ABOUT THIS EXERCISE – This exercise calls for the whole listing to be given again exactly, without images.

PROVIDED RECORDS below:

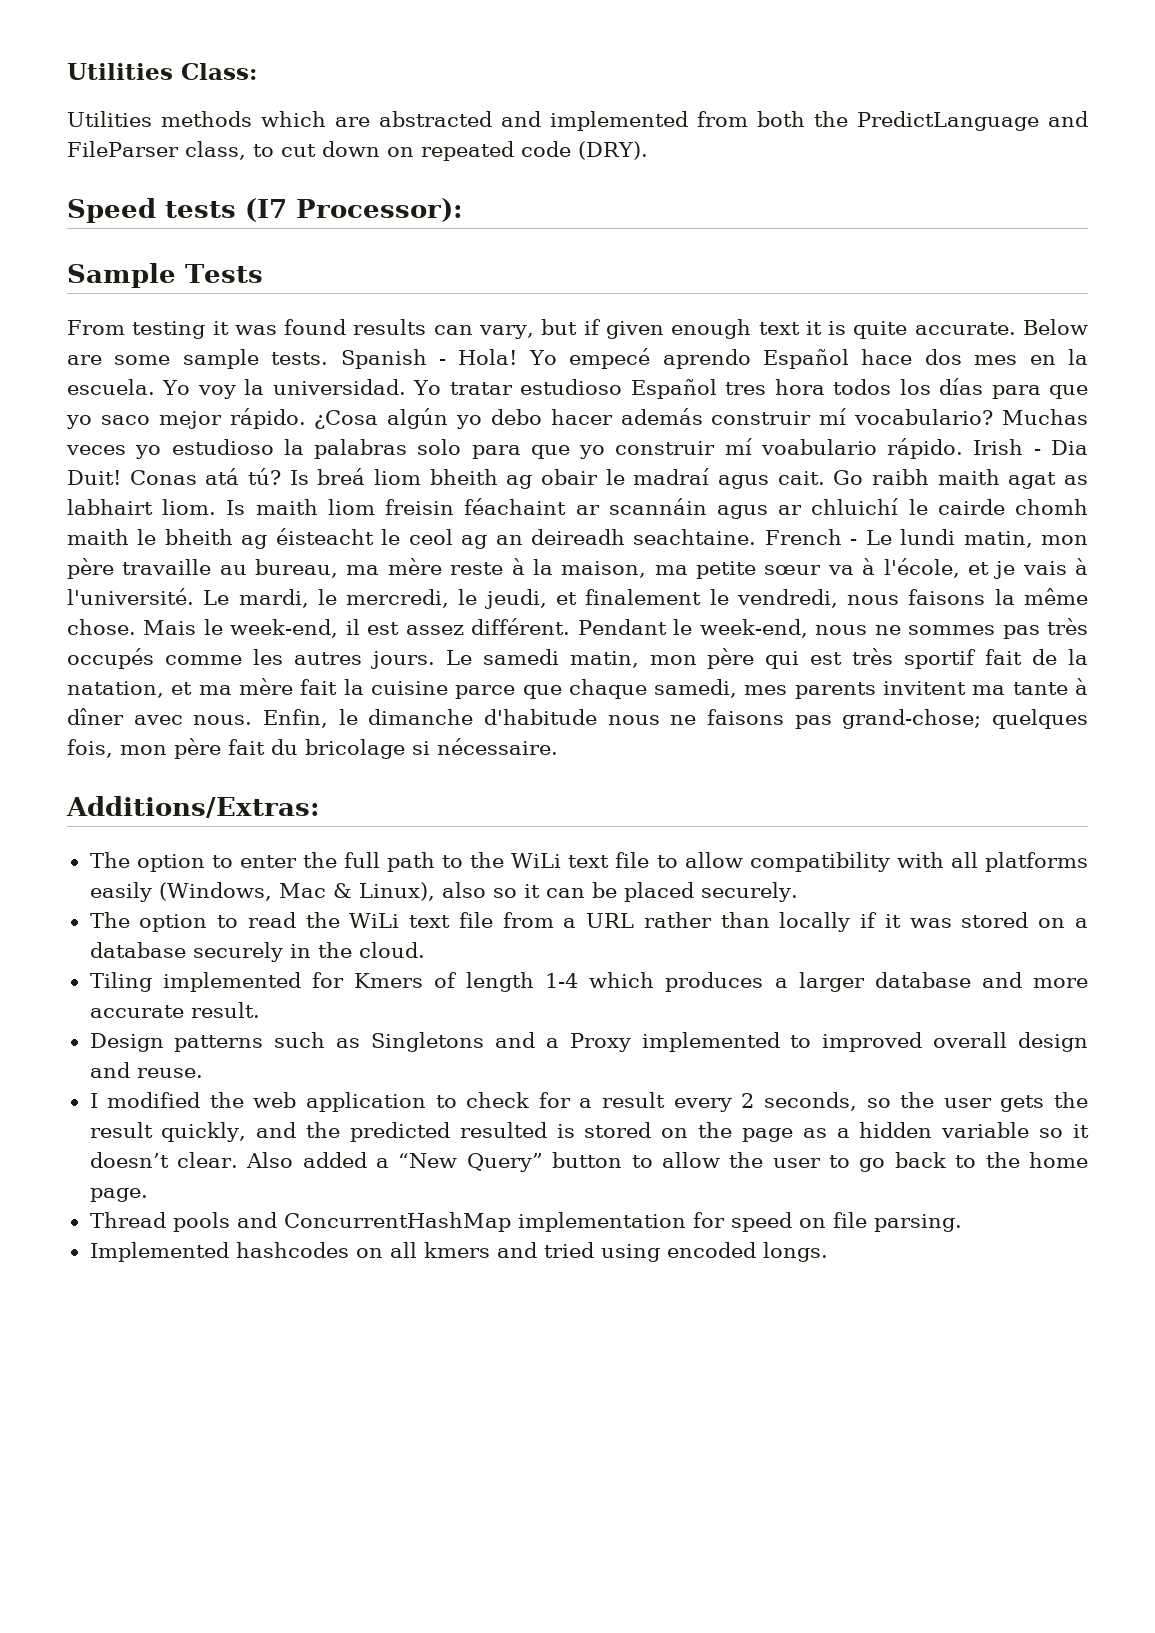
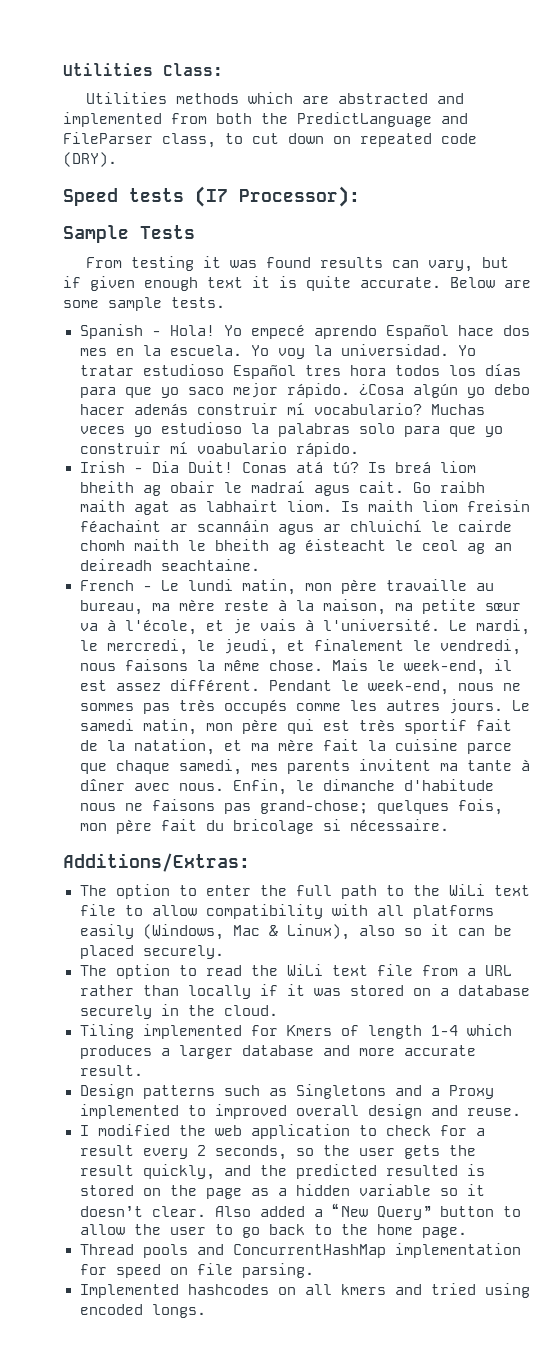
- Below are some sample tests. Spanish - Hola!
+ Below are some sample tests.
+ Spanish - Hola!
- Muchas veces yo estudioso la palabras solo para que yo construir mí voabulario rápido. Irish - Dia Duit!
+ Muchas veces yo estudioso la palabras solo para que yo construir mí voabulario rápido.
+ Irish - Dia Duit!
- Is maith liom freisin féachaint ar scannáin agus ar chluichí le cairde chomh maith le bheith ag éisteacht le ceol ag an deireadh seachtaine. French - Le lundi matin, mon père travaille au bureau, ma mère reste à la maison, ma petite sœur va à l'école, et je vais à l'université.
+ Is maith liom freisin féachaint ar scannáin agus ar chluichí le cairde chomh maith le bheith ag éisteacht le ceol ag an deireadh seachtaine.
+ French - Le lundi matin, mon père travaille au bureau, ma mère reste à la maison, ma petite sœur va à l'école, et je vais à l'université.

End of PROVIDED RECORDS.

WRITTEN ANSWER –
- Below are some sample tests. Spanish - Hola!
+ Below are some sample tests.
+ Spanish - Hola!
- Muchas veces yo estudioso la palabras solo para que yo construir mí voabulario rápido. Irish - Dia Duit!
+ Muchas veces yo estudioso la palabras solo para que yo construir mí voabulario rápido.
+ Irish - Dia Duit!
- Is maith liom freisin féachaint ar scannáin agus ar chluichí le cairde chomh maith le bheith ag éisteacht le ceol ag an deireadh seachtaine. French - Le lundi matin, mon père travaille au bureau, ma mère reste à la maison, ma petite sœur va à l'école, et je vais à l'université.
+ Is maith liom freisin féachaint ar scannáin agus ar chluichí le cairde chomh maith le bheith ag éisteacht le ceol ag an deireadh seachtaine.
+ French - Le lundi matin, mon père travaille au bureau, ma mère reste à la maison, ma petite sœur va à l'école, et je vais à l'université.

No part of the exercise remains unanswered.